- _Assigned task_: Identify, in the records below, every line where the string "delimiter" appears, and copy each such line.

[Detected change data]
Start of Block
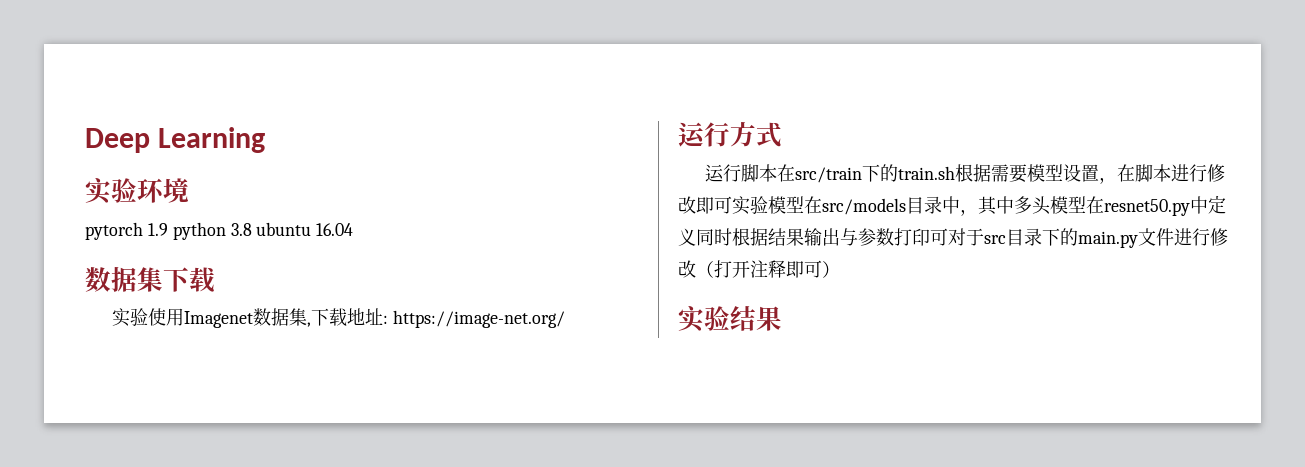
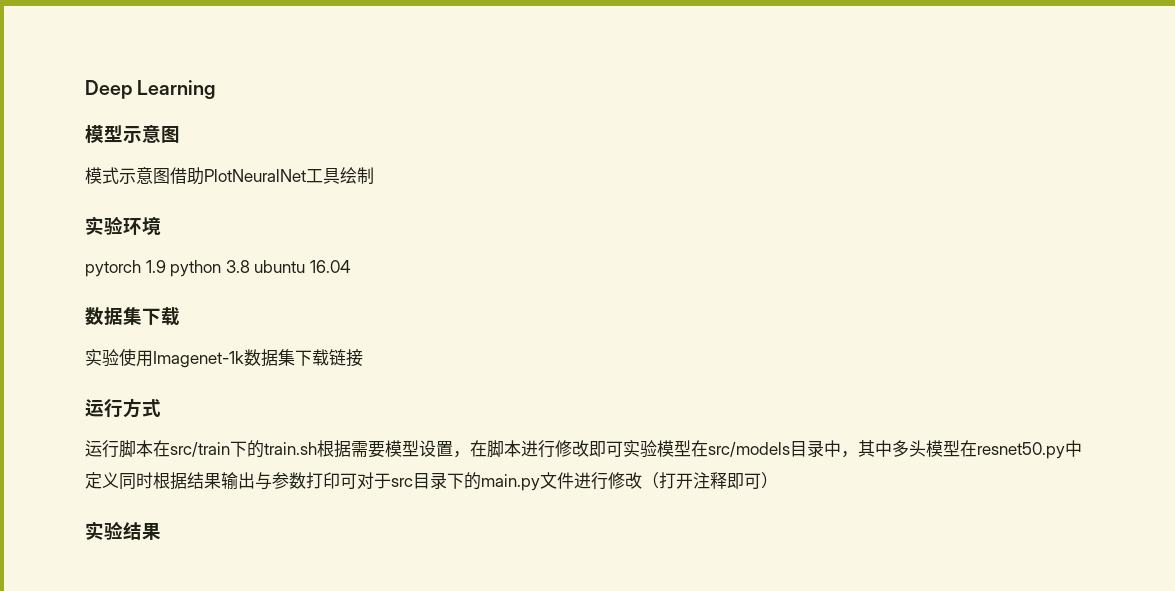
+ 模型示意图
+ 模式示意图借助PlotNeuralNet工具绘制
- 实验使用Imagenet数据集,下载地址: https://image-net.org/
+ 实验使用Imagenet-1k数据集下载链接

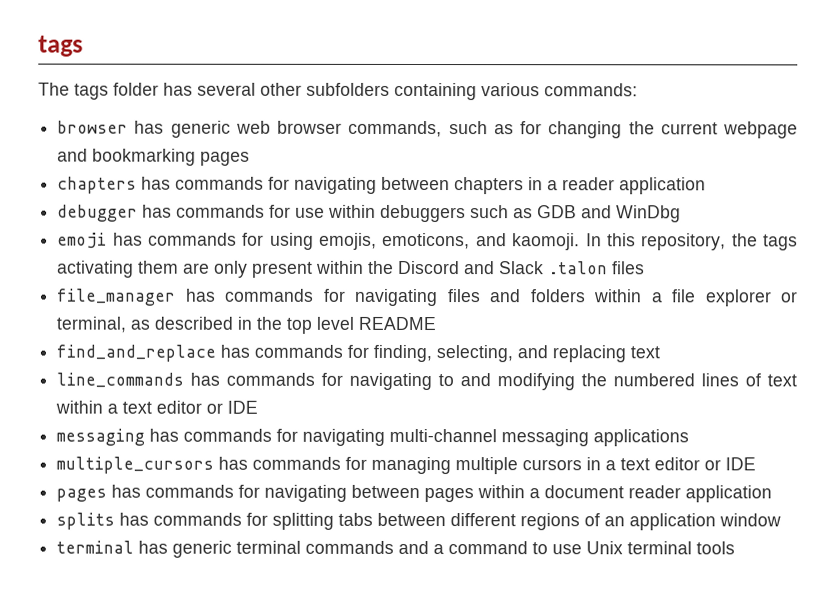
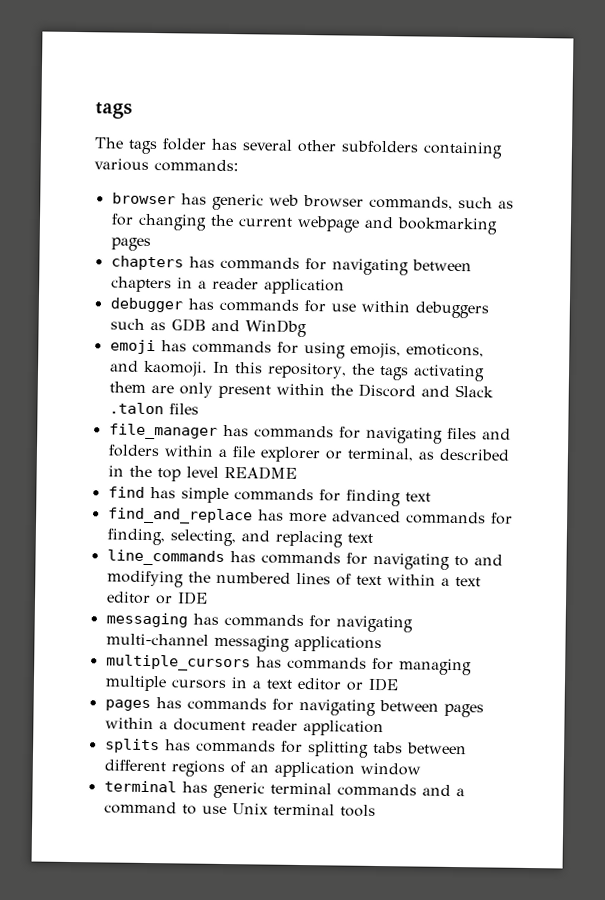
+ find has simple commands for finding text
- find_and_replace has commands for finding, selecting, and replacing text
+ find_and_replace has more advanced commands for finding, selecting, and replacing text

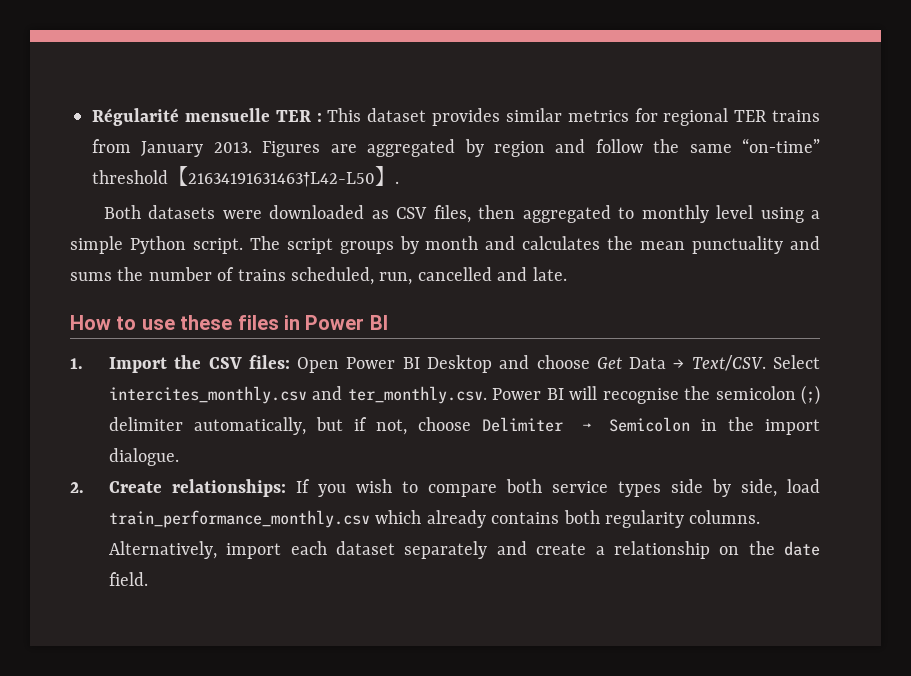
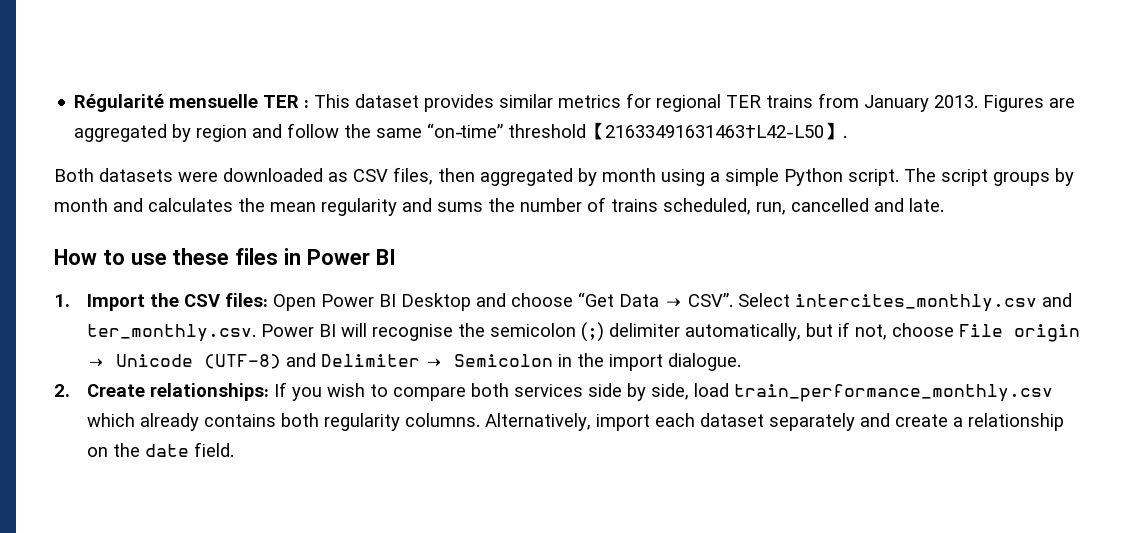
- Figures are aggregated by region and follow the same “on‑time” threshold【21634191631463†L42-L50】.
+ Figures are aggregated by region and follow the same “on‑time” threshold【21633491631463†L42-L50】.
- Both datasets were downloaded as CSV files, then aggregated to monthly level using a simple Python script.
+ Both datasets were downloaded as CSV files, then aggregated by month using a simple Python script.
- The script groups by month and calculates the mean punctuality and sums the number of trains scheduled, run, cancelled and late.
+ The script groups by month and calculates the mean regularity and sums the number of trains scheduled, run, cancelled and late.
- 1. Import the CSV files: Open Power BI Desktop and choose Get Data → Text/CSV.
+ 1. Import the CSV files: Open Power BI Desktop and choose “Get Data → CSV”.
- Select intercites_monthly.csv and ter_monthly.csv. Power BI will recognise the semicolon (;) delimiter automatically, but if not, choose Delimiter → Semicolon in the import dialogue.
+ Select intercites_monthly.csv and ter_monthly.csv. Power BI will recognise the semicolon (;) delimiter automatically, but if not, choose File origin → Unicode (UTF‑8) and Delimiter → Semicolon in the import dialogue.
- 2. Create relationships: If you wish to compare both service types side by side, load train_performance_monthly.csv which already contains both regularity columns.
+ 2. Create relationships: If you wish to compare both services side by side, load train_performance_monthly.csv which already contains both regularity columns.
End of Block
Start of Block
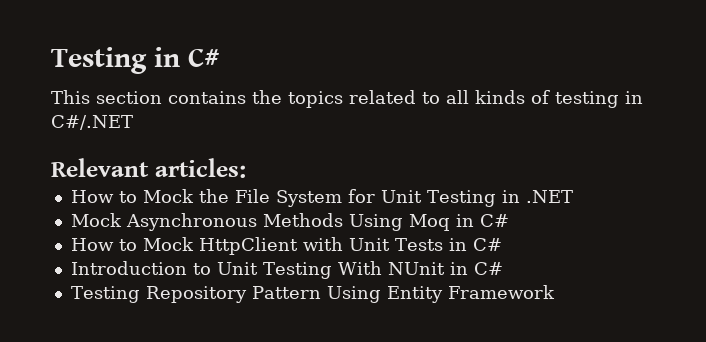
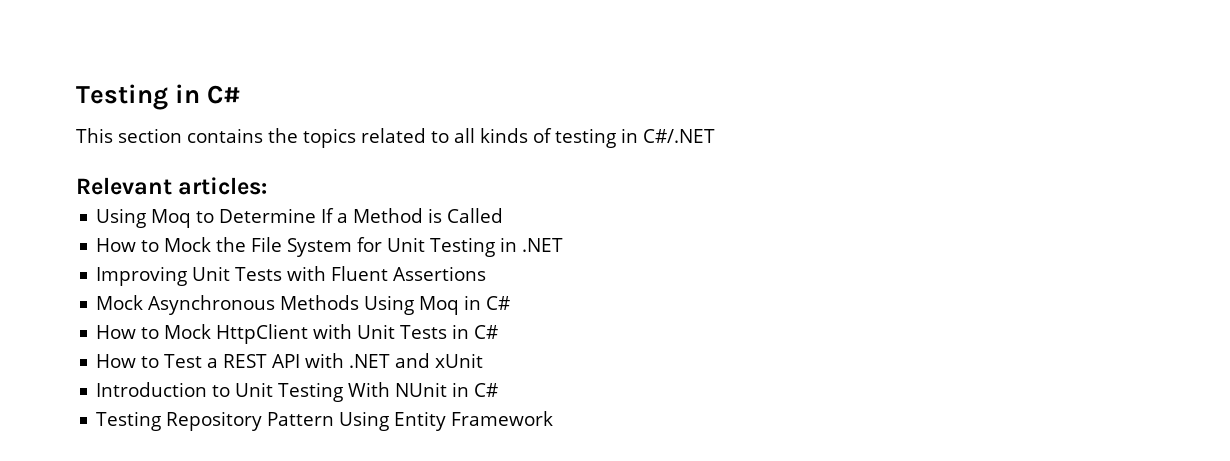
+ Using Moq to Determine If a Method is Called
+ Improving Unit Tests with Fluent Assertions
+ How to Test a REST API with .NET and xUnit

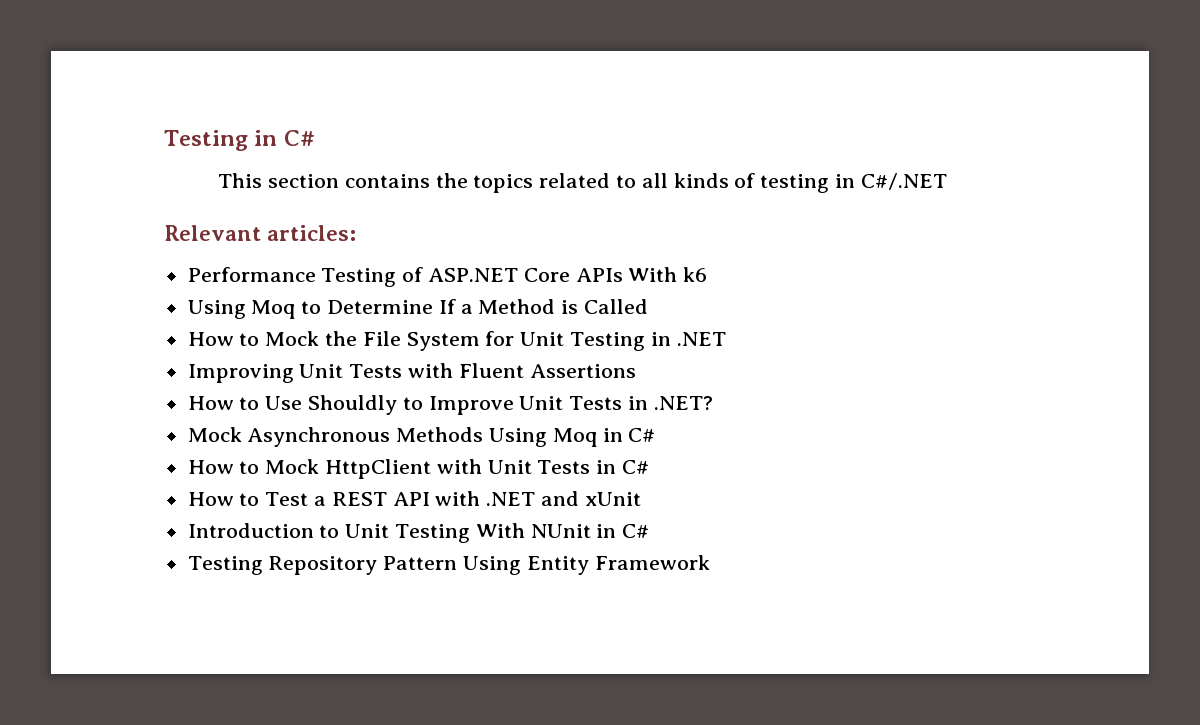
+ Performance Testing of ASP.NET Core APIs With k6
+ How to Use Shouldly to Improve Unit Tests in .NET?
End of Block
- _Final answer_:
- Select intercites_monthly.csv and ter_monthly.csv. Power BI will recognise the semicolon (;) delimiter automatically, but if not, choose Delimiter → Semicolon in the import dialogue.
+ Select intercites_monthly.csv and ter_monthly.csv. Power BI will recognise the semicolon (;) delimiter automatically, but if not, choose File origin → Unicode (UTF‑8) and Delimiter → Semicolon in the import dialogue.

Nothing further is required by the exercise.